Pôôôô, Noel, eu acreditei! Nem
digo “me convenci”, ouvi sim umas análises de entendidos confiantes, mas a
verdade é que me deixei levar pela contagiante torcida coletiva que na abertura
do Mundial se resumia a álbum de figurinhas e em noventa minutos daquele cronômetro
confuso virou um país pintando rua e gritando na janela, essa esperança brasileira
ufanista que brota a cada quatro anos como uma compensação por tudo ao redor. A
gente joga bonito, faz dancinha sim, irlandês invejoso, vai se afogar num pint. Acreditei.
Penalti, Noel! Pe-na-li-da-de-máxima.
Ouvi quase quinhentos minutos de Galvão, lacrimejei com jingle do Itaú. Quebrei a cara. E
nem tenho para me proteger aquela estranha máscara que deixa os jogadores parecendo
o Cat Noir. Achei que ganharíamos essa Copa.
“O Brasil tem elenco para montar três
times nessa seleção”, ouvi. Era tanto elenco que escalaram um figurante para decisão
por pênalti, alguém me mostra o teste desse Marquinhos? Até aquele chute na
trave eu só o tinha visto dando um mata leão em um croata ao lado do juiz, mas
admito: desconheço tanto os jogadores que ao ver um close em Alex Sandro sondei
se alguém controlava quem entrava em campo. “Esse homem aí é do nosso time?” Os
jogadores ficam correndo de um lado para o outro, duvido que um funcionário da
FIFA fique contando quantos tem de cada lado o tempo todo. Se eu fosse técnica,
infiltraria gente.
Levaram 26 esse ano, ou seja, mais
os antigos que estavam no estádio tínhamos uns trinta craques no Qatar. E Neymar
não bate pênalti? Imagina se o Ronaldo entrasse correndo, driblando e marcasse?

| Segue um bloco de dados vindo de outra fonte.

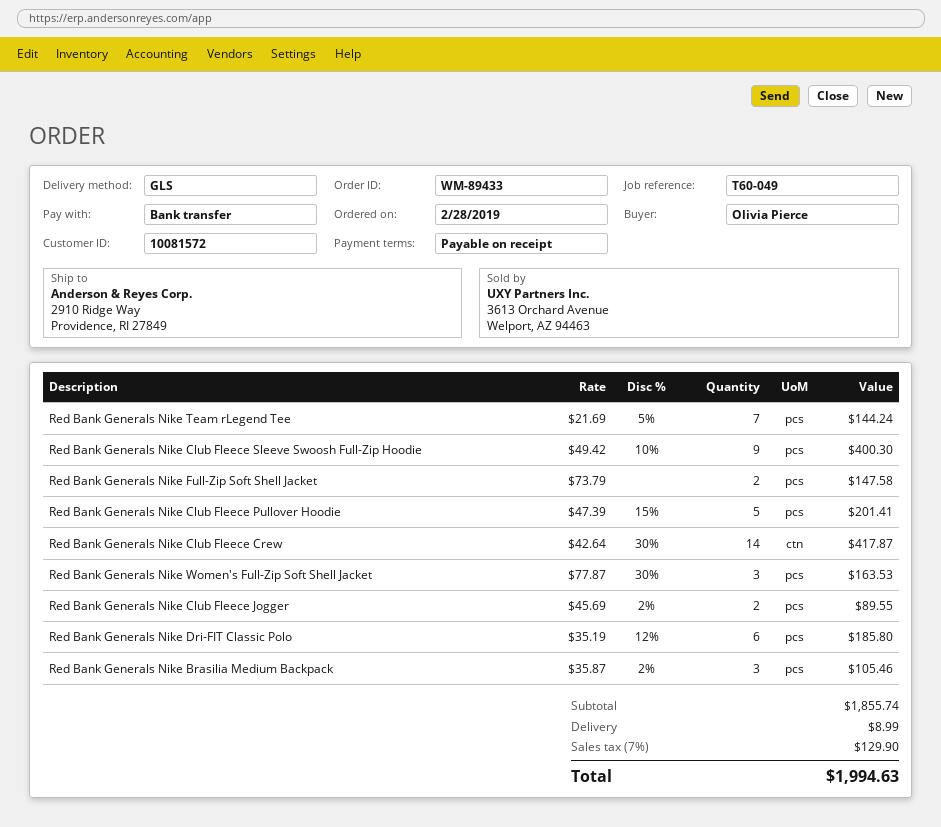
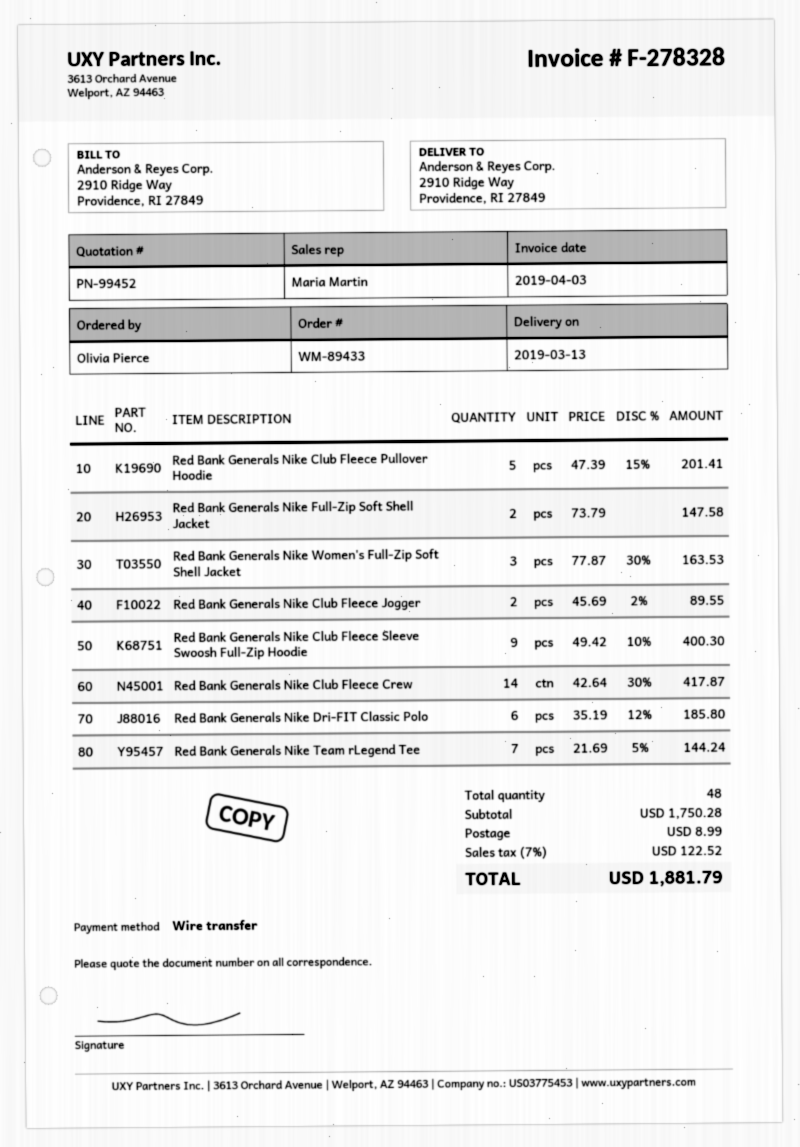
Red Bank Generals Nike Brasilia Medium Backpack: 3 x 35.87 - 2% = 105.46 -> none
subtotal: 1855.74 -> 1750.28
tax: 7% = 129.90 -> 7% = 122.52
total: 1994.63 -> 1881.79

Seria histórico. “Obvio que não pode”. Uai, matar gente em obra de estádio pode?
Então pronto. Dava um alento quando a câmera focava no Ronaldo, Roberto Carlos,
Rivaldo, Cafu, não dava? Eles ali torcendo, umas caras conhecidas, aquela
segurança da nostalgia. Quer dizer, torcer TORCER mesmo eles não torciam muito,
pareciam sempre um pouco entediados, mas com o calor que faz no deserto talvez
eu só movesse meio lábio para comemorar gol também.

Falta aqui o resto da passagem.